Fleet Execs Confront Dealers on Padded Bills, Estimates

By Frederick Kiel, Staff Reporter

This story appears in the Feb. 16 print edition of Transport Topics.

ORLANDO, Fla. — Fleet executives complained bluntly about what they said were padded bills for repair services, unreliable

estimates and failures by service operators to offer realistic completion times.



“What we want to hear is a realistic time frame from when dealers will finish repairs. Don’t tell me you’re going to do it today, and then never even start working on it for four days,” Douglas White, director of fleet maintenance for Dunbar Armored Inc., said here during a session on fleet service-dealer relationships during the Technical & Maintenance Council’s conference that included truck manufacturers and fleet executives.

White said success for his business depended upon getting loads to customers on time, but the inaccurate completion estimates were hurting his company just as much as padded bills.

“I need to know the real truth,” he said.

Michele Calbi, vice president of procurement and shop operations for Swift Transportation, agreed.

“Sometimes a truck will sit in a service dealer for five or six days before repairs even start, with no explanations as to why,” Calbi said. “We need realistic deadlines so that we can deal with the driver and load.” Frank Nicholson, maintenance director at TransAm Trucking Co. had a similar complaint.

“All we have to offer is on-time delivery and if you don’t tell us the truth, we can’t do that,” Nicholson said.  “Getting our loads on-time to customers is all that distinguishes us from our competition.”

White said that estimated times for repairs were constantly inaccurate.

“It’s just become normal that we get a call from the service sector that some part didn’t come in for a truck ahead of us in line for repairs, and so they can’t get to us in the time given in the estimate,” White said. “It just goes on and on.”

Brad Fauvre, president of Velocity Vehicle Group and Los Angeles Freightliner, Whittier, Calif., said service dealers linked to truck manufacturers usually faced the most complex repairs, which accounted for the inaccurate estimates.

“When we get trucks, it is more like sending some to the intensive care ward of a hospital,” Fauvre said. “We have no idea what could be wrong with the tractor.”

The serious cases his dealership received often involved malfunctions in one of three different equipment systems, such as the engine, transmission and wiring, he said.

“We have much more difficulty finding all the problems when multiple systems are broken down and we have to find out what’s provided under three completely different warranties,” Fauvre said. “It may take a while to figure all this out before we can even begin to start repairs, unlike if you take it to an independent dealer with a specific problem.”

Robert Sutton Jr. of Kenworth of Central Florida agreed that the bad economic times forced some dealers to try squeezing profits from their service dealers.

“Even in the best times in recent years, dealers linked with manufacturers have done little better than break even on their new truck sales,” Sutton said.

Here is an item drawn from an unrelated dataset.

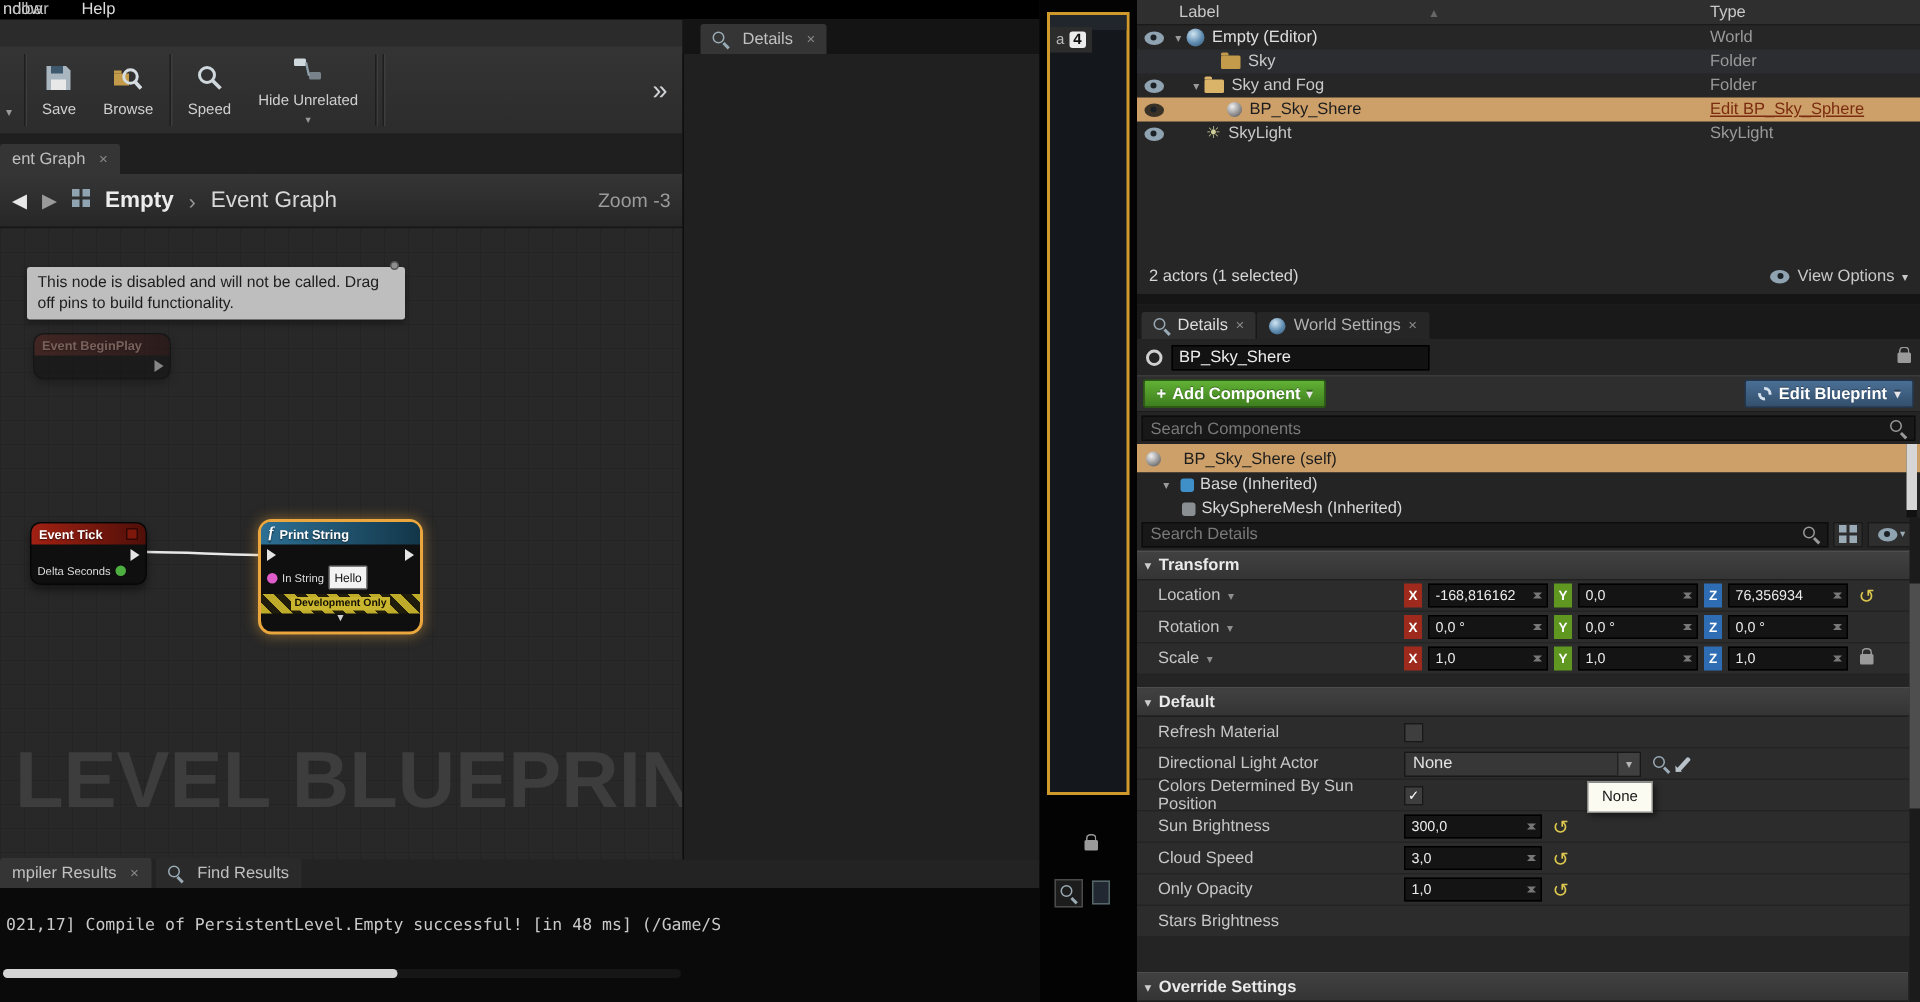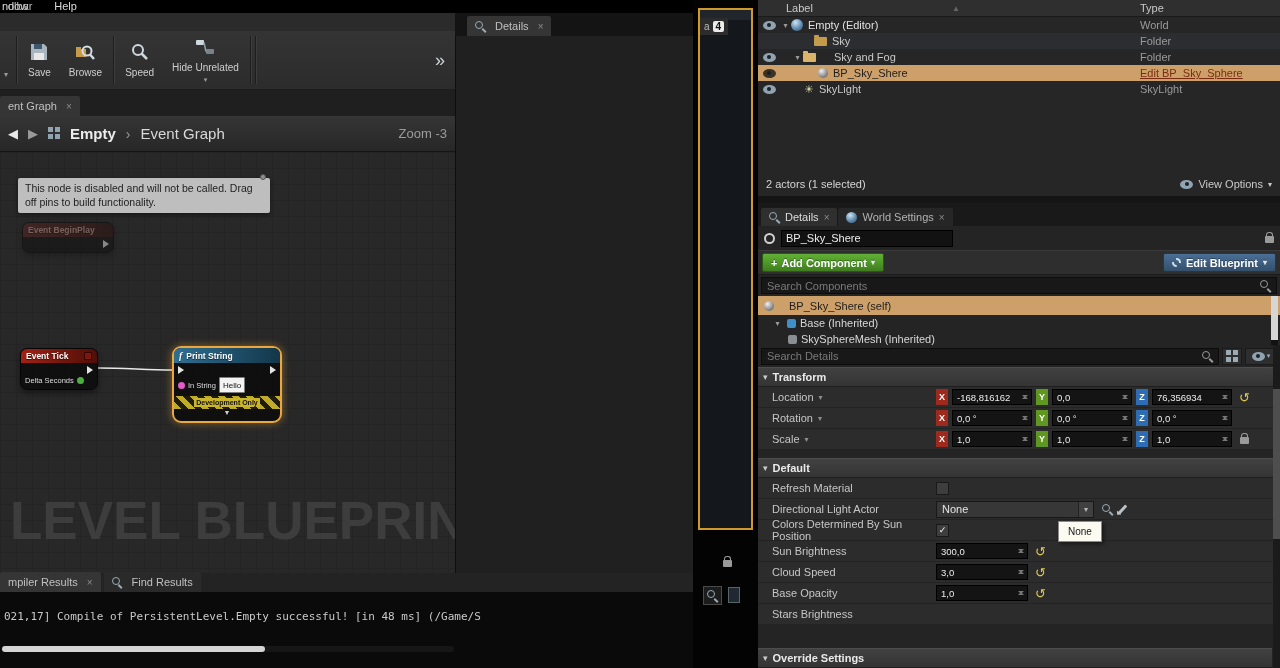"Sky and Fog" span { margin-left: 18px -> 5px }
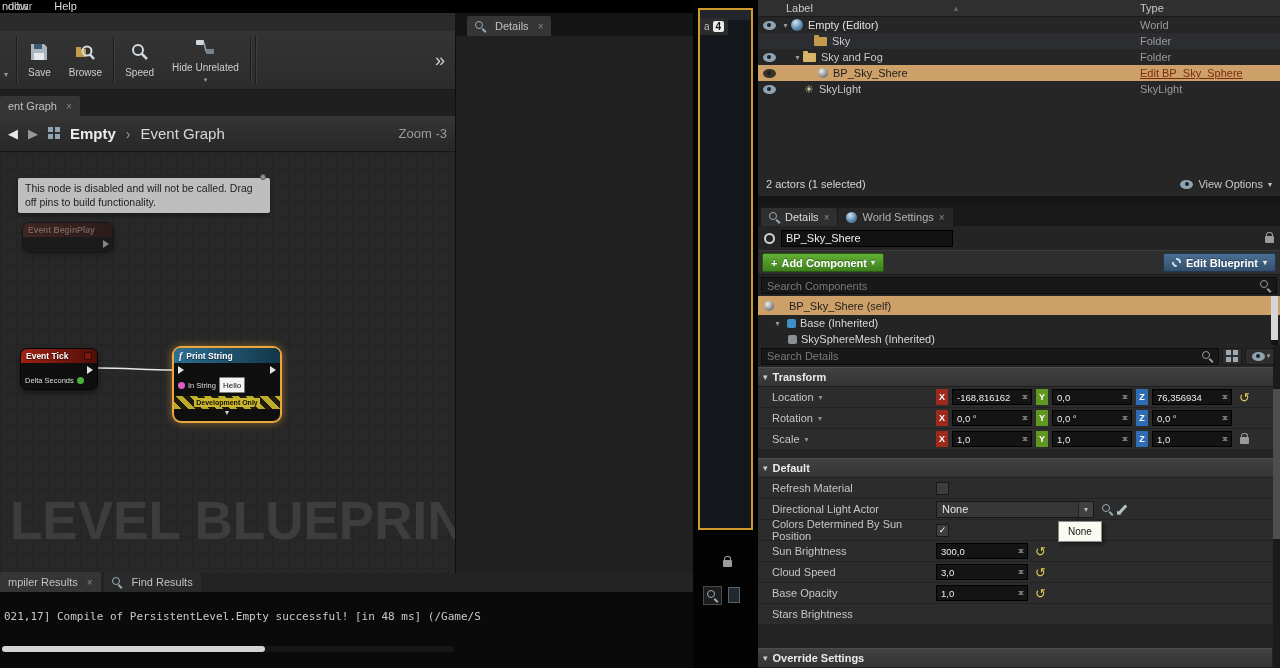"Base Opacity" span { text: Base -> Only }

“Dealers should be seeking to make 25% to 35% of their income from their service departments, but it is true that some places have raised that to 65%,” he said.

Most dealers stayed away from this “shortsighted” approach, he said, despite the current recession and were absorbing extra service costs.

Swift’s Calbi did not see the problem in the same way.

“We agree that dealers have to make a profit, but we see a difference between ‘good’ profits and ‘bad’ profits,” she said. “When we see service dealers high-fiving each other when they see a Swift truck that’s out of warranty pull into one of their service areas, that breaks trust and leads to bad profits.”

If a truck has enough miles beyond its warranty, dealer repair shops don’t have to follow strict guidelines from manufacturers on costs but can charge what the market will bear, fleet representatives said.

White said service bills “have become obscene at times,” forcing his company to renegotiate to reduce those charges.

“But this is not the way to do business,” White said. “The issue has become confrontational now, because we waste time with these overly high bills that prevent us from rolling our trucks each and every day to make the income we need.”

Dealers said that both factory and extended warranties presented problems that rolled over to their customers.

“Manufacturers’ warranties are always difficult to follow, where you have to complete a rigid set of required diagnoses and often have to repeat them,” Navistar’s Jack Saum said. “It’s not a straightforward process, as in the days before electronic engines.”

Sutton said that “there is truly a disconnect between what a warranty offers dealers and the expenses that we must bear to carry them out.”

He said extended warranties were much more complicated than factory warranties, so “many dealers just won’t work on trucks that have extended warranties, because they’re just too much hassle.”